- **EXERCISE DIRECTIONS**: Return only the count of lines in the listing below where the word "eslint" appears.

Segment Start: DATA FOR ANALYSIS

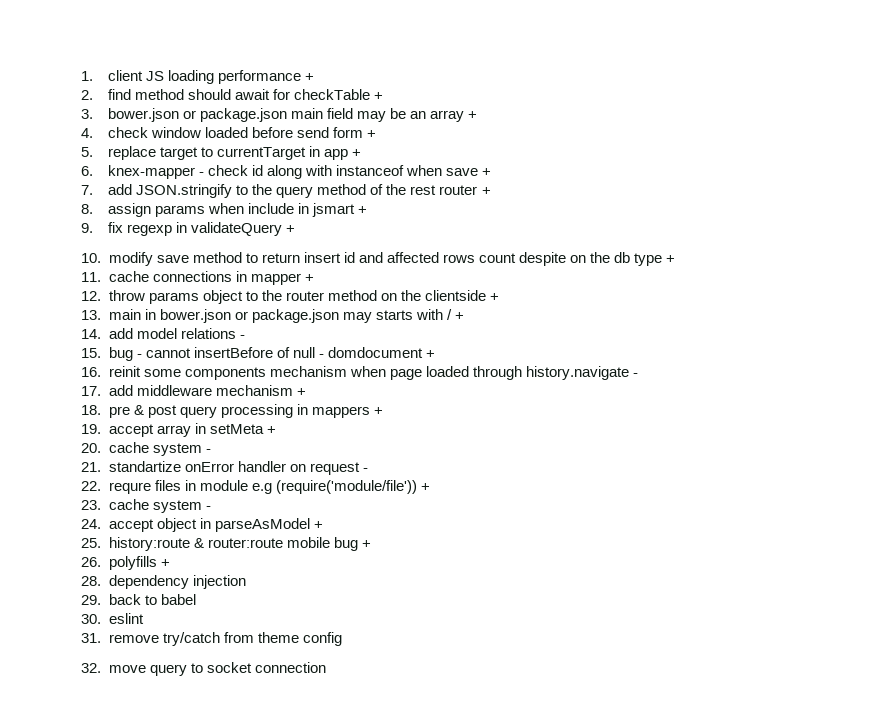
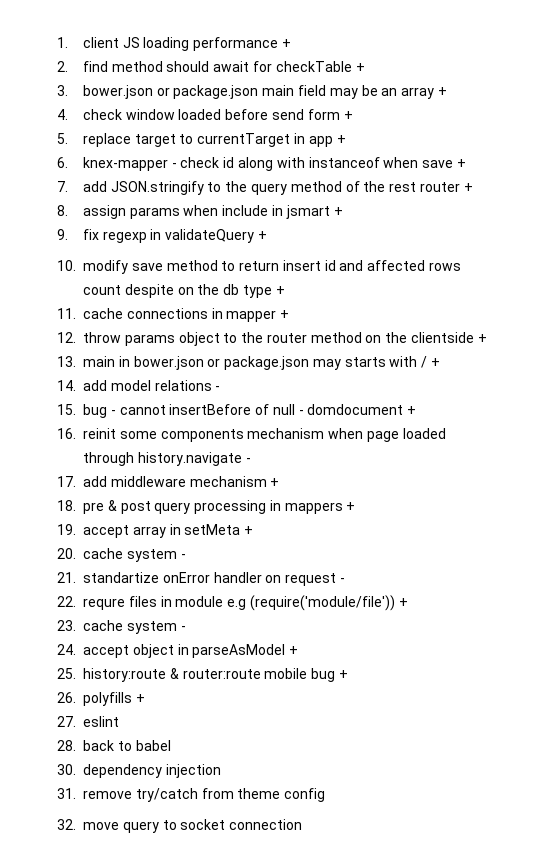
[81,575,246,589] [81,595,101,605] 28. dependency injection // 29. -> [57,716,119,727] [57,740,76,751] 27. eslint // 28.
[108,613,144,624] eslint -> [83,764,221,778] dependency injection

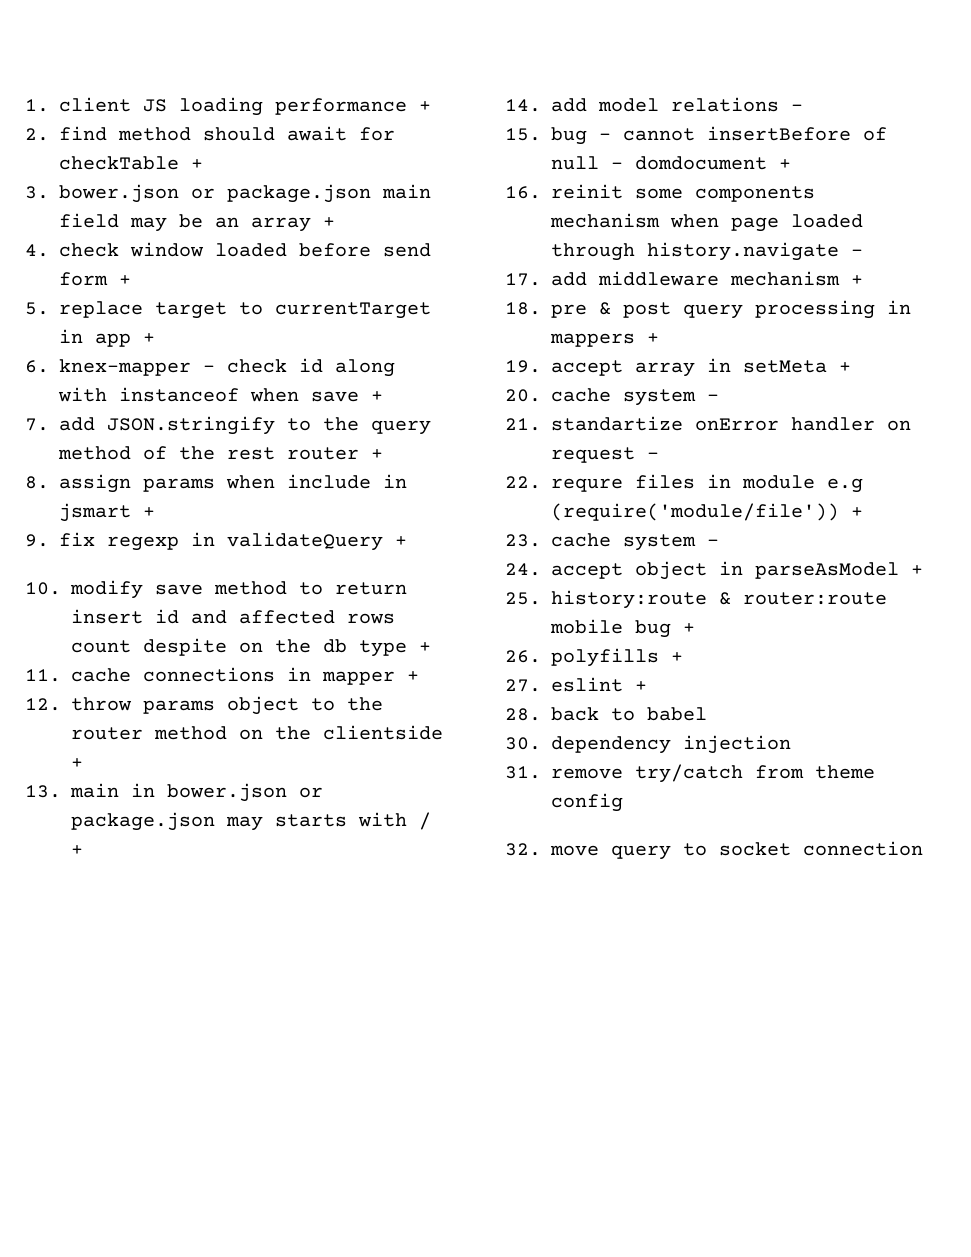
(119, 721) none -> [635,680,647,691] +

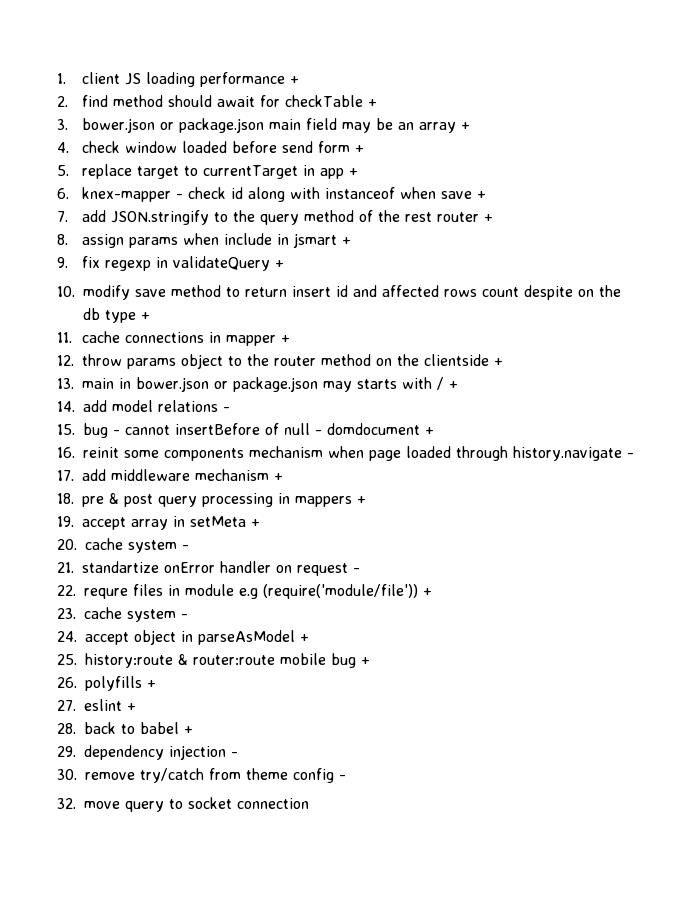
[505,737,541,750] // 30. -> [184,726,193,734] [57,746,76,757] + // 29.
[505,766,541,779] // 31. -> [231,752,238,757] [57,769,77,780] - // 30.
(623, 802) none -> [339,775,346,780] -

Segment End: DATA FOR ANALYSIS

- **OUTPUT OF THE EXERCISE**: 2